### [Provided entries]
§

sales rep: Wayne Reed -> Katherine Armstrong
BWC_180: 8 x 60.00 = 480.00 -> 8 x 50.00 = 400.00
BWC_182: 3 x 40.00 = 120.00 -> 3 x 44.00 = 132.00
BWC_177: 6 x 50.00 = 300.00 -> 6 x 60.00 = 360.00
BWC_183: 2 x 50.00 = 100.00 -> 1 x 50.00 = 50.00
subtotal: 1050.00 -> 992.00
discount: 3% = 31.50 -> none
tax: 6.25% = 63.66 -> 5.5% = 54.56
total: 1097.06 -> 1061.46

§

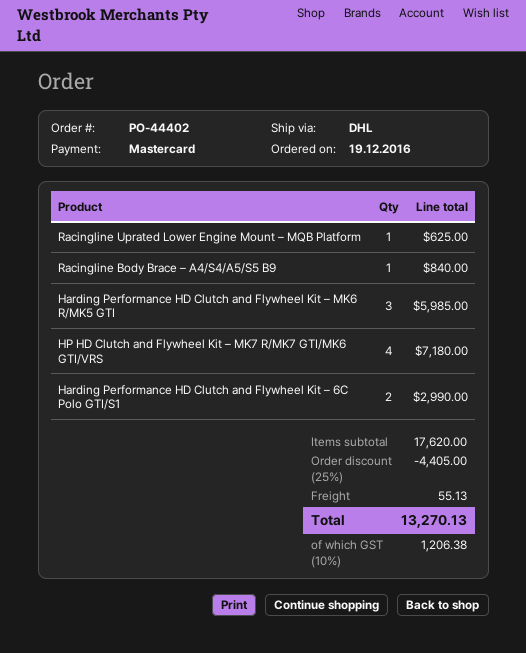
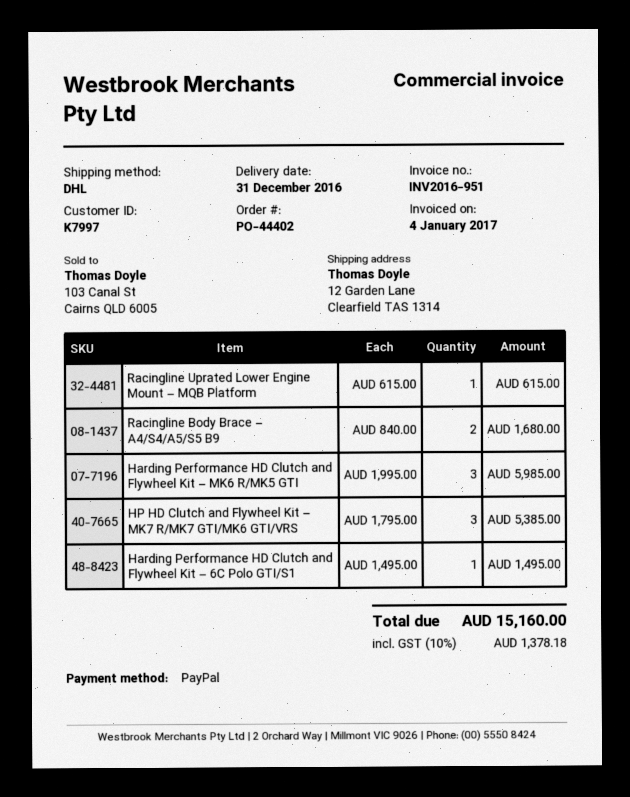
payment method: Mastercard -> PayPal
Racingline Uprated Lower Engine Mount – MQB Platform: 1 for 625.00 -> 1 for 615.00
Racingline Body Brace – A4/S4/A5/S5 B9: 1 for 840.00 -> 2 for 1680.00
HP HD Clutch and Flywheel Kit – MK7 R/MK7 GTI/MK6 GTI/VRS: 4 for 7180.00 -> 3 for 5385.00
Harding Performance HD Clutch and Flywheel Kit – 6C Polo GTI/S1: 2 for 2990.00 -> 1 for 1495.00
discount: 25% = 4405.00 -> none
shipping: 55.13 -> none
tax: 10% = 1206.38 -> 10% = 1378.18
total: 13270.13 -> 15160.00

§

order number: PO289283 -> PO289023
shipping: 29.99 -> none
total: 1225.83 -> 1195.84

§

Each line above from the one with "Racingline Uprated Lower" up to and including the one with "total: 13270.13 -> 15160.00" must be set down exactly, and no line outside that span may appear.

Racingline Uprated Lower Engine Mount – MQB Platform: 1 for 625.00 -> 1 for 615.00
Racingline Body Brace – A4/S4/A5/S5 B9: 1 for 840.00 -> 2 for 1680.00
HP HD Clutch and Flywheel Kit – MK7 R/MK7 GTI/MK6 GTI/VRS: 4 for 7180.00 -> 3 for 5385.00
Harding Performance HD Clutch and Flywheel Kit – 6C Polo GTI/S1: 2 for 2990.00 -> 1 for 1495.00
discount: 25% = 4405.00 -> none
shipping: 55.13 -> none
tax: 10% = 1206.38 -> 10% = 1378.18
total: 13270.13 -> 15160.00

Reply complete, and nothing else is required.